• Instructions for the task:
In the listing below, a line holding "Totals | Accuracy Best: 4.238 -> 3.637" and a line holding "Totals | Accuracy Average: 3.518 -> 3.024" mark the range. Retype both exactly, with all lines between them.

• Data to use:
★ ★ ★ ★ ★
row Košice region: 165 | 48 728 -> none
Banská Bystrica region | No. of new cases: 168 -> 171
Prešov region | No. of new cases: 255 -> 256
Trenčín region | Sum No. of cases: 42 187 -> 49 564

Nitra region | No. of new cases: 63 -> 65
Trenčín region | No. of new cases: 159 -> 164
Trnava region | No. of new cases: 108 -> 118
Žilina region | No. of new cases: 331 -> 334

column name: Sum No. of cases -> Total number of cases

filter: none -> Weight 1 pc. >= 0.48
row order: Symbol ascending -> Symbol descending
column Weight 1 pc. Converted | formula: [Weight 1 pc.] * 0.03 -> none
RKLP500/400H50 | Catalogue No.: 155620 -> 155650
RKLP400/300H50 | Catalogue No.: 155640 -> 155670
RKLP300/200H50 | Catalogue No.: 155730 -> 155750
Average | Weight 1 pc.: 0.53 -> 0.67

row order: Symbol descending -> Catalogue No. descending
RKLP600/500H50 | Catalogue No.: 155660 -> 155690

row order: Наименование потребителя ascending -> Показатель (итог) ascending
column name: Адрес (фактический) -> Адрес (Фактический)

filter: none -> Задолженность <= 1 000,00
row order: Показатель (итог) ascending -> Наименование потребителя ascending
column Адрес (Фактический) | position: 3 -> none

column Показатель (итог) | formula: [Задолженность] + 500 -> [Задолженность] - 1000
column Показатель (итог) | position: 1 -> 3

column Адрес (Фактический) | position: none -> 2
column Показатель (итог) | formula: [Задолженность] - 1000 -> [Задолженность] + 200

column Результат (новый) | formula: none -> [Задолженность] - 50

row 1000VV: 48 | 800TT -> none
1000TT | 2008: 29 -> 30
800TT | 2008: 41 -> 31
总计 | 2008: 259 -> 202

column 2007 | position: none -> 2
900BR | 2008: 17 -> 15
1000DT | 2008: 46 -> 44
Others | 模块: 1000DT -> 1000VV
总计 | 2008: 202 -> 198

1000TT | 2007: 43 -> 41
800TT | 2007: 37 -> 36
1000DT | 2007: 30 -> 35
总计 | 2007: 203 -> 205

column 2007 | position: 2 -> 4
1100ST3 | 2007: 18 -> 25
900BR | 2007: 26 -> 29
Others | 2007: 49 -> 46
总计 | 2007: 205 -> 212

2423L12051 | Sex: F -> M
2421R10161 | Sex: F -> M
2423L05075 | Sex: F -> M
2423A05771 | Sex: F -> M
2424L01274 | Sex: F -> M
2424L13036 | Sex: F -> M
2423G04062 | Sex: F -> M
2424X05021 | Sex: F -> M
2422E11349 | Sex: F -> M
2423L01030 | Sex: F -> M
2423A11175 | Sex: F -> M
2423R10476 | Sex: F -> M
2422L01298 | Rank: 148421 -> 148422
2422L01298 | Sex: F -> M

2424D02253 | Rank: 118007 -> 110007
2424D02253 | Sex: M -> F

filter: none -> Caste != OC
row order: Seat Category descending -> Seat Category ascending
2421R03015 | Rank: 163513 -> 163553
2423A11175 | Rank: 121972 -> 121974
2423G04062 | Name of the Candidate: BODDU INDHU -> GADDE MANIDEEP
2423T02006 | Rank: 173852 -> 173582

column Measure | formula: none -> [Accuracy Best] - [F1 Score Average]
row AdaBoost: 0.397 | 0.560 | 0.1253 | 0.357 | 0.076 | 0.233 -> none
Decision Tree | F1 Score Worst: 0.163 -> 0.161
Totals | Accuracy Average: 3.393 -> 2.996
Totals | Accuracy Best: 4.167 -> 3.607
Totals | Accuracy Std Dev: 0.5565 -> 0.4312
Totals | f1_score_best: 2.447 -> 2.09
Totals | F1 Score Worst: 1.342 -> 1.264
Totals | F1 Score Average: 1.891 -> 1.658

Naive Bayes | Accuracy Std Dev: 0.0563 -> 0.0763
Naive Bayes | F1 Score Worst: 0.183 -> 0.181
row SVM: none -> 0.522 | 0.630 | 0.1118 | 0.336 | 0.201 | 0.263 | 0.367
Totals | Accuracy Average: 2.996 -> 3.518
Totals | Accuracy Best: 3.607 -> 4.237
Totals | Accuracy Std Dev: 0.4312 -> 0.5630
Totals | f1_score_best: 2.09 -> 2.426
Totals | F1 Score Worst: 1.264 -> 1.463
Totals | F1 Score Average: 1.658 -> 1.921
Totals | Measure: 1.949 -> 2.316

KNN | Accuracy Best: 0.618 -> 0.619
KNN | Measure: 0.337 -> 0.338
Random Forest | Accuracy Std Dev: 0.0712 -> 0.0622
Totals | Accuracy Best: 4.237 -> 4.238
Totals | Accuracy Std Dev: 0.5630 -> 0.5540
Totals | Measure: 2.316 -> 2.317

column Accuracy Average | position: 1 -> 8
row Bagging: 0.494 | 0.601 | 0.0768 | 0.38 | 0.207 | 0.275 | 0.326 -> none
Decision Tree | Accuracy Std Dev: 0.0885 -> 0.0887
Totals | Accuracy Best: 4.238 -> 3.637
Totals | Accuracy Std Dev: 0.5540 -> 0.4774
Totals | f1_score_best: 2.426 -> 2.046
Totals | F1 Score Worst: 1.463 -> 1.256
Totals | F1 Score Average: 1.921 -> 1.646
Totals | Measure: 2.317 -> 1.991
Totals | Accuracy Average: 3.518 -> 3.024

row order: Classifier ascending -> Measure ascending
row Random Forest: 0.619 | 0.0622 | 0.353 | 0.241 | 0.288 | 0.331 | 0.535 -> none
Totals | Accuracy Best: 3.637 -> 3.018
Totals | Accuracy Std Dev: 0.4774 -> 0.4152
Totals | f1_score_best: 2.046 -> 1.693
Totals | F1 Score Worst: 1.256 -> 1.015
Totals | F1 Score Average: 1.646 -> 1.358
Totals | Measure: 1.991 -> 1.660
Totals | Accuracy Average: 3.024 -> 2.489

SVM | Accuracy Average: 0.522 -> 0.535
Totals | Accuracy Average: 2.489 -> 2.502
★ ★ ★ ★ ★
• Result of the exercise:
Totals | Accuracy Best: 4.238 -> 3.637
Totals | Accuracy Std Dev: 0.5540 -> 0.4774
Totals | f1_score_best: 2.426 -> 2.046
Totals | F1 Score Worst: 1.463 -> 1.256
Totals | F1 Score Average: 1.921 -> 1.646
Totals | Measure: 2.317 -> 1.991
Totals | Accuracy Average: 3.518 -> 3.024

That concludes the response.